TU Delft Joins ‘2020: A Year without Public Space under the COVID-19 Pandemic’

Social distance dictated by COVID-19 health emergency affects access to public space and with it creating a range of impacts on different levels. While global lockdown is destabilizing economy and challenging country leaders, at the human level the pandemic is generating isolation and loneliness, with a significant raise of helplessness and fear. Everyone is asked to stay home and rearrange daily routines and work activities in indoor domestic spaces, looking at the world from behind a window. People are dying alone, numbers are increasingly high. Outdoor physical activities are no longer allowed. Many governments seem to lack proper strategies to manage the risk of massive contagion. In the Global South the poor living in informal settlements have scarce access to water, washing hands could be dangerously impossible.
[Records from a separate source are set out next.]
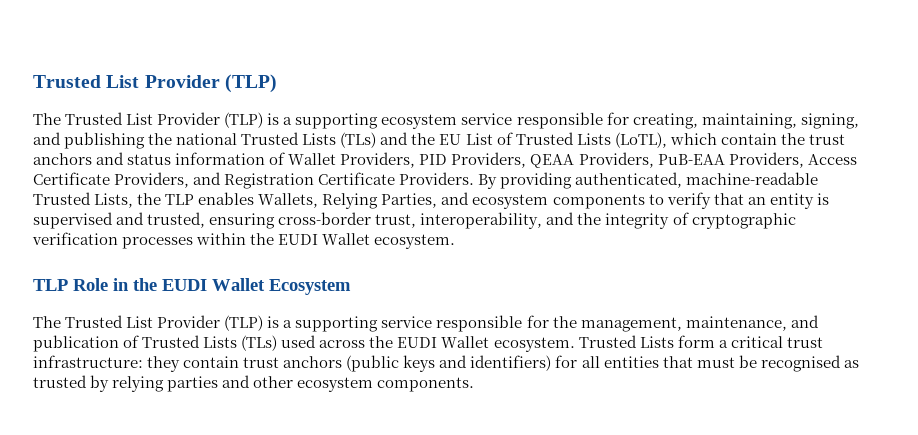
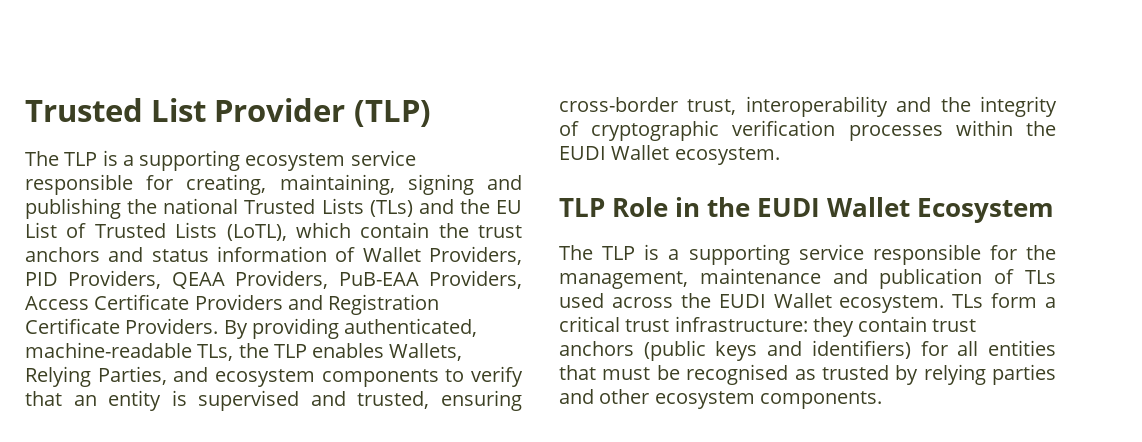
- The Trusted List Provider (TLP) is a supporting ecosystem service responsible for creating, maintaining, signing, and publishing the national Trusted Lists (TLs) and the EU List of Trusted Lists (LoTL), which contain the trust anchors and status information of Wallet Providers, PID Providers, QEAA Providers, PuB-EAA Providers, Access Certificate Providers, and Registration Certificate Providers.
+ The TLP is a supporting ecosystem service responsible for creating, maintaining, signing and publishing the national Trusted Lists (TLs) and the EU List of Trusted Lists (LoTL), which contain the trust anchors and status information of Wallet Providers, PID Providers, QEAA Providers, PuB-EAA Providers, Access Certificate Providers and Registration Certificate Providers.
- By providing authenticated, machine-readable Trusted Lists, the TLP enables Wallets, Relying Parties, and ecosystem components to verify that an entity is supervised and trusted, ensuring cross-border trust, interoperability, and the integrity of cryptographic verification processes within the EUDI Wallet ecosystem.
+ By providing authenticated, machine-readable TLs, the TLP enables Wallets, Relying Parties, and ecosystem components to verify that an entity is supervised and trusted, ensuring cross-border trust, interoperability and the integrity of cryptographic verification processes within the EUDI Wallet ecosystem.
- The Trusted List Provider (TLP) is a supporting service responsible for the management, maintenance, and publication of Trusted Lists (TLs) used across the EUDI Wallet ecosystem.
+ The TLP is a supporting service responsible for the management, maintenance and publication of TLs used across the EUDI Wallet ecosystem.
- Trusted Lists form a critical trust infrastructure: they contain trust anchors (public keys and identifiers) for all entities that must be recognised as trusted by relying parties and other ecosystem components.
+ TLs form a critical trust infrastructure: they contain trust anchors (public keys and identifiers) for all entities that must be recognised as trusted by relying parties and other ecosystem components.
What is the future of public space? How can we face this unprecedented emergency and get prepared to its consequences, in specific regard to health disparity? Will public space restrictions stay in place after recovering from the pandemic?
Is there something we can do now all, together? Delft University of Technology, a worldwide recognised leader in the field of urban design and public space, unites with more than twenty universities globally in the ‘2020: A Year without Public Space under the COVID-19 Pandemic’ initiative. DDfV researcher Maurice Harteveld explains:

“We observe differences in behaviour in public space under the current circumstances. Differences that relate to different societal and personal priorities based on different social and personal values. Altered patterns in our cities are updating the way human behaviour informs urban design, hence the design of public space, but foremost the emerging differentiation in values effect in the design choices we are making in the near future.”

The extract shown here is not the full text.